─── Exercise inputs

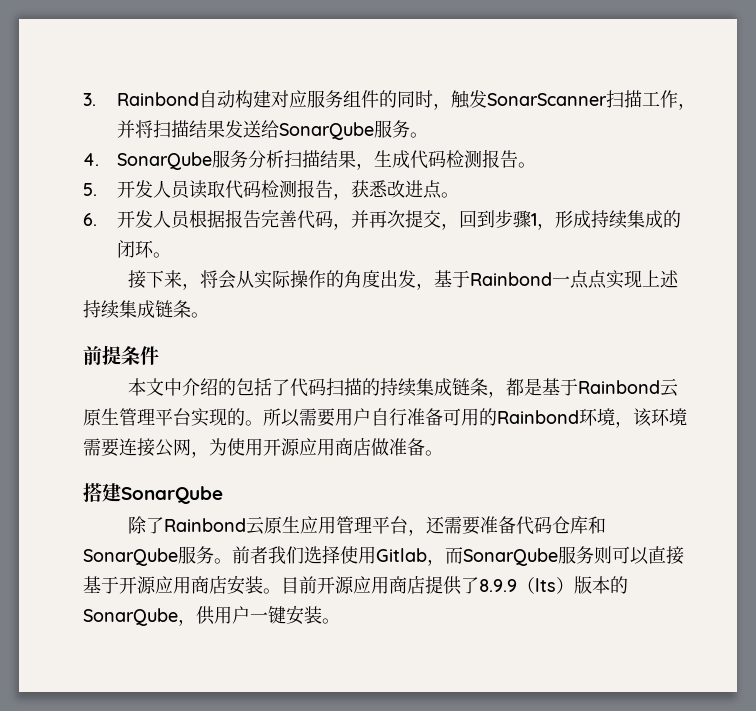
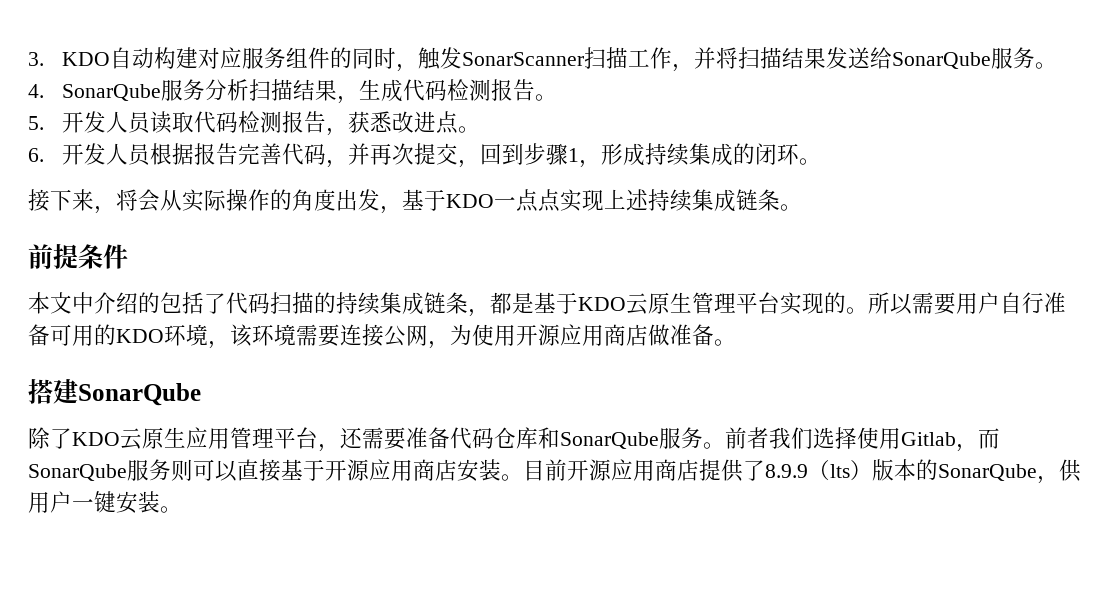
- 3. Rainbond自动构建对应服务组件的同时，触发SonarScanner扫描工作，并将扫描结果发送给SonarQube服务。
+ 3. KDO自动构建对应服务组件的同时，触发SonarScanner扫描工作，并将扫描结果发送给SonarQube服务。
- 接下来，将会从实际操作的角度出发，基于Rainbond一点点实现上述持续集成链条。
+ 接下来，将会从实际操作的角度出发，基于KDO一点点实现上述持续集成链条。
- 本文中介绍的包括了代码扫描的持续集成链条，都是基于Rainbond云原生管理平台实现的。
+ 本文中介绍的包括了代码扫描的持续集成链条，都是基于KDO云原生管理平台实现的。
- 所以需要用户自行准备可用的Rainbond环境，该环境需要连接公网，为使用开源应用商店做准备。
+ 所以需要用户自行准备可用的KDO环境，该环境需要连接公网，为使用开源应用商店做准备。
- 除了Rainbond云原生应用管理平台，还需要准备代码仓库和SonarQube服务。
+ 除了KDO云原生应用管理平台，还需要准备代码仓库和SonarQube服务。

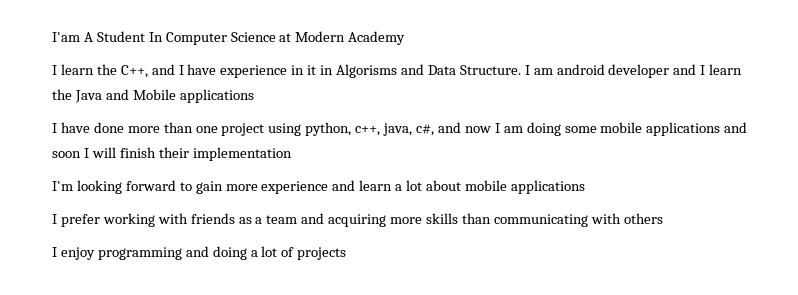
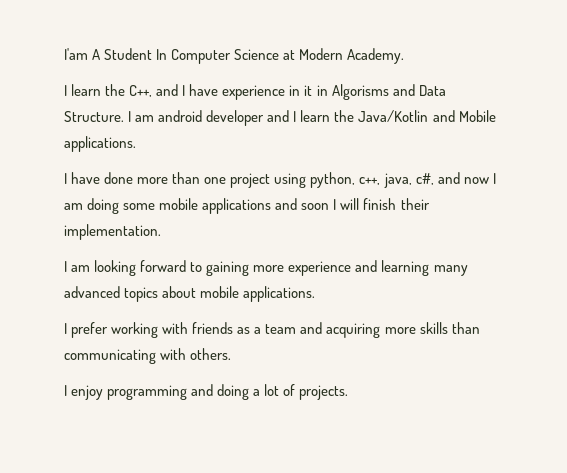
- I'am A Student In Computer Science at Modern Academy
+ I'am A Student In Computer Science at Modern Academy.
- I am android developer and I learn the Java and Mobile applications
+ I am android developer and I learn the Java/Kotlin and Mobile applications.
- I have done more than one project using python, c++, java, c#, and now I am doing some mobile applications and soon I will finish their implementation
- I'm looking forward to gain more experience and learn a lot about mobile applications
+ I have done more than one project using python, c++, java, c#, and now I am doing some mobile applications and soon I will finish their implementation.
+ I am looking forward to gaining more experience and learning many advanced topics about mobile applications.
- I prefer working with friends as a team and acquiring more skills than communicating with others
+ I prefer working with friends as a team and acquiring more skills than communicating with others.
- I enjoy programming and doing a lot of projects
+ I enjoy programming and doing a lot of projects.

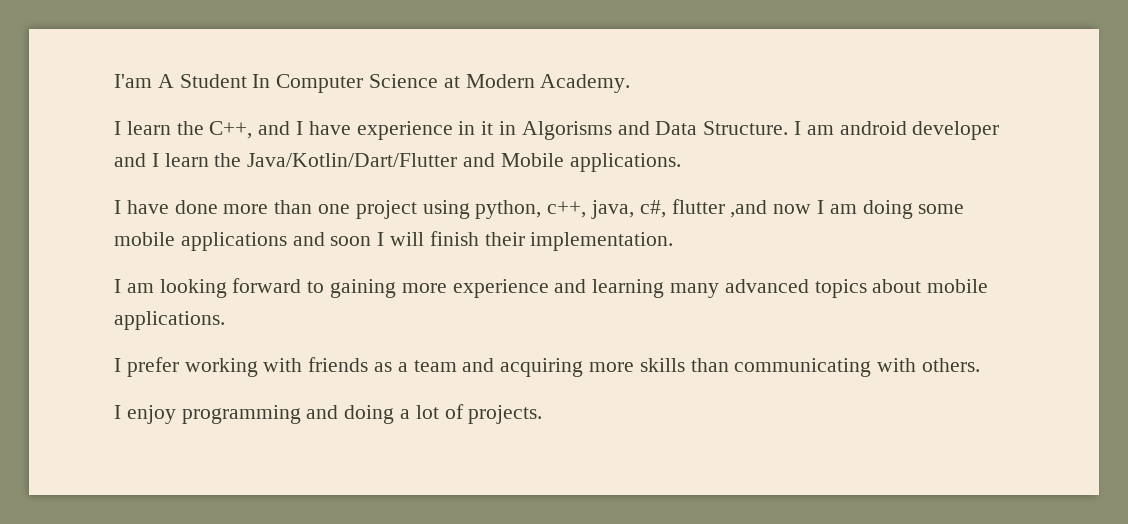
- I am android developer and I learn the Java/Kotlin and Mobile applications.
+ I am android developer and I learn the Java/Kotlin/Dart/Flutter and Mobile applications.
- I have done more than one project using python, c++, java, c#, and now I am doing some mobile applications and soon I will finish their implementation.
+ I have done more than one project using python, c++, java, c#, flutter ,and now I am doing some mobile applications and soon I will finish their implementation.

──────

- **What you need to do**: Which lines in the records above contain the string "为使用开源应用商店做准备"? Copy each one.

- **Result of this exercise**:
- 所以需要用户自行准备可用的Rainbond环境，该环境需要连接公网，为使用开源应用商店做准备。
+ 所以需要用户自行准备可用的KDO环境，该环境需要连接公网，为使用开源应用商店做准备。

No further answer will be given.